* DESCRIPTION OF THE TASK: Select all lines holding the word "rotate" from the entries that follow.

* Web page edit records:
BEGIN
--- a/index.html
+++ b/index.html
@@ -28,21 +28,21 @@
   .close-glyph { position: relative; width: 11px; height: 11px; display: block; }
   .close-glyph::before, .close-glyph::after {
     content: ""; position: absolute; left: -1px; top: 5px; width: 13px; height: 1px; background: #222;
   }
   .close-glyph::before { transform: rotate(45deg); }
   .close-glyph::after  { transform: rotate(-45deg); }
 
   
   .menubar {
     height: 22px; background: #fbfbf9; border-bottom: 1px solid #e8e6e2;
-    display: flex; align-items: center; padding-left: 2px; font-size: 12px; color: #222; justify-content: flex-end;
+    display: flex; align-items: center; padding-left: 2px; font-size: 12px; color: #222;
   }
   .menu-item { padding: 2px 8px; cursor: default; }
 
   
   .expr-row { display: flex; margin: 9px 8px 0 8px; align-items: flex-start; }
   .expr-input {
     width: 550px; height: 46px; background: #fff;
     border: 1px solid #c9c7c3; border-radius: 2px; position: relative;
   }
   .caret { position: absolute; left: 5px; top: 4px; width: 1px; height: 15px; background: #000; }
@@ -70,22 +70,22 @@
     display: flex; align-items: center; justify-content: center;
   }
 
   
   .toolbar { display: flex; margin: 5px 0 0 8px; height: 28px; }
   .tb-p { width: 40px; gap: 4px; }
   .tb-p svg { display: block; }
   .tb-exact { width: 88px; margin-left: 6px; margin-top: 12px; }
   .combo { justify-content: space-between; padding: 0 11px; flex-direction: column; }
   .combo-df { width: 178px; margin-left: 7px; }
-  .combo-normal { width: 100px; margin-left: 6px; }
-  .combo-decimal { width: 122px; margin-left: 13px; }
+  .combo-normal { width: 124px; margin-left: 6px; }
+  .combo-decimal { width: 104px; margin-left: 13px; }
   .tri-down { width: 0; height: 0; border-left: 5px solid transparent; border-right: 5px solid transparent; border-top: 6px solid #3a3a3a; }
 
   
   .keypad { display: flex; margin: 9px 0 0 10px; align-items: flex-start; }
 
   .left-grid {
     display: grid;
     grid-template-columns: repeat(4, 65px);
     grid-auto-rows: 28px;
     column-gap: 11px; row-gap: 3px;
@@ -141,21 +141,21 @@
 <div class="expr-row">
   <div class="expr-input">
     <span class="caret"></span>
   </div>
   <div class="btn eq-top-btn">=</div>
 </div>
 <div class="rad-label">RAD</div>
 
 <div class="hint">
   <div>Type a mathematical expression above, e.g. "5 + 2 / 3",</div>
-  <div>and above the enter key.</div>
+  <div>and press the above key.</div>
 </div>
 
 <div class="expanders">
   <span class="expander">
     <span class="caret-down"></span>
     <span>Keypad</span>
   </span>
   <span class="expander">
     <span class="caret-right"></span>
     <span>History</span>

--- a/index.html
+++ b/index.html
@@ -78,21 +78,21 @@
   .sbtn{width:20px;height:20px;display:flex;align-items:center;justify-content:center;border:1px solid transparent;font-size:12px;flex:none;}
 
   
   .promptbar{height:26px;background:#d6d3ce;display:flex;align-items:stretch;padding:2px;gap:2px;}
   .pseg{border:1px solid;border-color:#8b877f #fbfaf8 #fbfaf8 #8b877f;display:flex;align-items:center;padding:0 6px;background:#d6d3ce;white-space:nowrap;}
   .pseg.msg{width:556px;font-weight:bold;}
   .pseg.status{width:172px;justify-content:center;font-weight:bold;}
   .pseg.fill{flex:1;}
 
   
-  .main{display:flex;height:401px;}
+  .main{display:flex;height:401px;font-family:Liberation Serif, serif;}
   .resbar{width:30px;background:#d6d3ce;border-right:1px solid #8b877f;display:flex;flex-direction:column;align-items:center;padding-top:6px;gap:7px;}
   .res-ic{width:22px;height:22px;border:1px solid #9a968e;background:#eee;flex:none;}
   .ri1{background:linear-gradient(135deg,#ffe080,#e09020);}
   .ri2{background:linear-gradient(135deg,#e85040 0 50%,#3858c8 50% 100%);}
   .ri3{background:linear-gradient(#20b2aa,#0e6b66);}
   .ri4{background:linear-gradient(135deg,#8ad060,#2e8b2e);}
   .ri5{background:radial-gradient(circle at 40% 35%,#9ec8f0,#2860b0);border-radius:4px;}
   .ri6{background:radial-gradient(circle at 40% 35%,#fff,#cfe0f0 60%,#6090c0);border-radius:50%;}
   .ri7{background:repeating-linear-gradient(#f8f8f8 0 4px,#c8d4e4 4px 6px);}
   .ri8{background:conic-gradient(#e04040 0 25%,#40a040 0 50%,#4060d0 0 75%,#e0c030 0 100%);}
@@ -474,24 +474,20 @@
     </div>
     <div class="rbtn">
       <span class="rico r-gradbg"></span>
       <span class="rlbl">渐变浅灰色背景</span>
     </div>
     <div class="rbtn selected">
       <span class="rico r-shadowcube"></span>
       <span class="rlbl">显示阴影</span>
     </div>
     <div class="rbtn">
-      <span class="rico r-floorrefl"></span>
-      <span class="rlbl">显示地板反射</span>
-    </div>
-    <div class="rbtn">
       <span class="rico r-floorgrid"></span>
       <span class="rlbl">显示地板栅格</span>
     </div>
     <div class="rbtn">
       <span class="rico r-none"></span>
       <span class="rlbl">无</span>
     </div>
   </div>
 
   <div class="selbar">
END
* OUTPUT OF THE TASK:
   .close-glyph::before { transform: rotate(45deg); }
   .close-glyph::after  { transform: rotate(-45deg); }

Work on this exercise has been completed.